Happy October, the start of porridge season!

And a good, well made porridge is a game-changer. It gives your day a proper healthy start. Porridge is good fibre rich breakfast, gentle to your digestion and with these following tips you can also add protein and nutrients to it. A piping hot porridge will kickstart your morning and keep you fuelled until lunch time. For gluten free options or just for a change, swap oats to buckwheat or millet.

How to add nutrients to your porridge:

How to add protein to your porridge:

Now we want to share one of our favourite porridge recipes with you! We’ve eaten this porridge the past five years (at least!) and we’re still not bored of it. Occasionally, we keep swapping between tahini and peanut butter. But one ingredient always stays, Wild Blueberry powder! Hope you like it!

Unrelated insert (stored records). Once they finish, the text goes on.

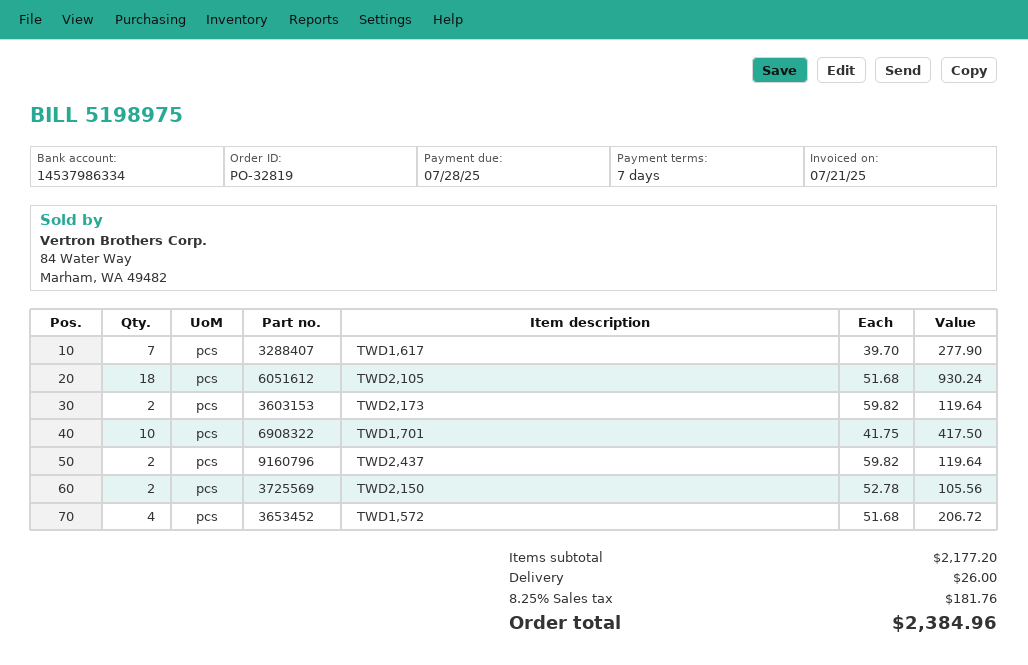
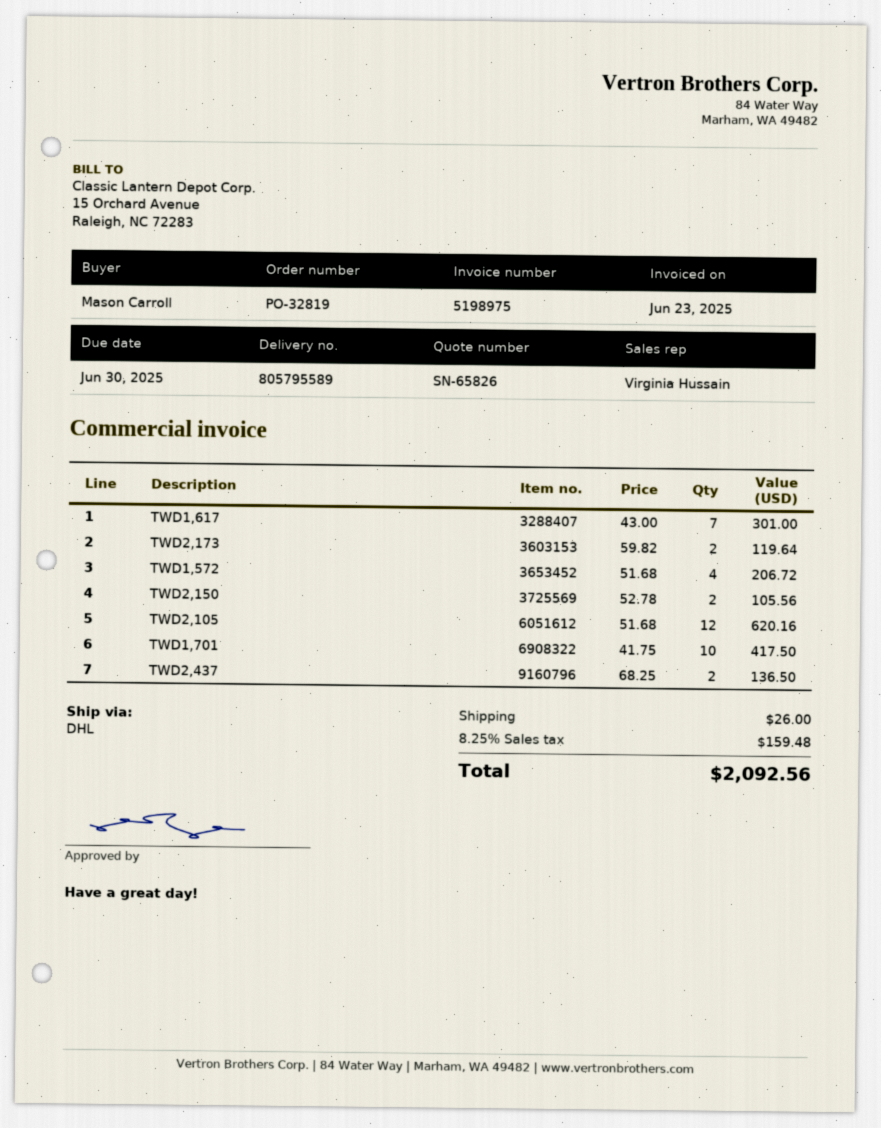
invoice date: 2025-07-21 -> 2025-06-23
due date: 2025-07-28 -> 2025-06-30
TWD1,617: 7 x 39.70 = 277.90 -> 7 x 43.00 = 301.00
TWD2,105: 18 x 51.68 = 930.24 -> 12 x 51.68 = 620.16
TWD2,437: 2 x 59.82 = 119.64 -> 2 x 68.25 = 136.50
tax: 8.25% = 181.76 -> 8.25% = 159.48
total: 2384.96 -> 2092.56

Wild Blueberry & Peanut butter porridge 

15 mins
4 servings
8 dl Nut milk – we always use Oatly iKaffe because it’s creamy content. Also hazelnut or coconut milk works perfectly
3 heaped tablespoons of organic peanut butter
3 dl oats (gluten free if necessary)
1/2 tsps of himalayan salt
1 tsps of cinnamon
After cooking: 3-4 tbsps of Wild Blueberry powder 
Sliced ripe banana
Stir of honey
Sprinkle of Cranberry or Lingonberry powder
A scoop of tahini (or more peanut butter)
1. Heat up the milk in the saucepan. Scoop in the peanut butter, add the oats and salt. Cook in a low heat for 10 to 15 minutes. Stir the porridge occasionally. Turn off the heat, wait a few minutes the mixture to cool down. Stir in the blueberry powder and cinnamon. Add to bowls and top with your favourite toppings.
wild blueberry porridge
Also try making your own coconut-berry peanut butter! 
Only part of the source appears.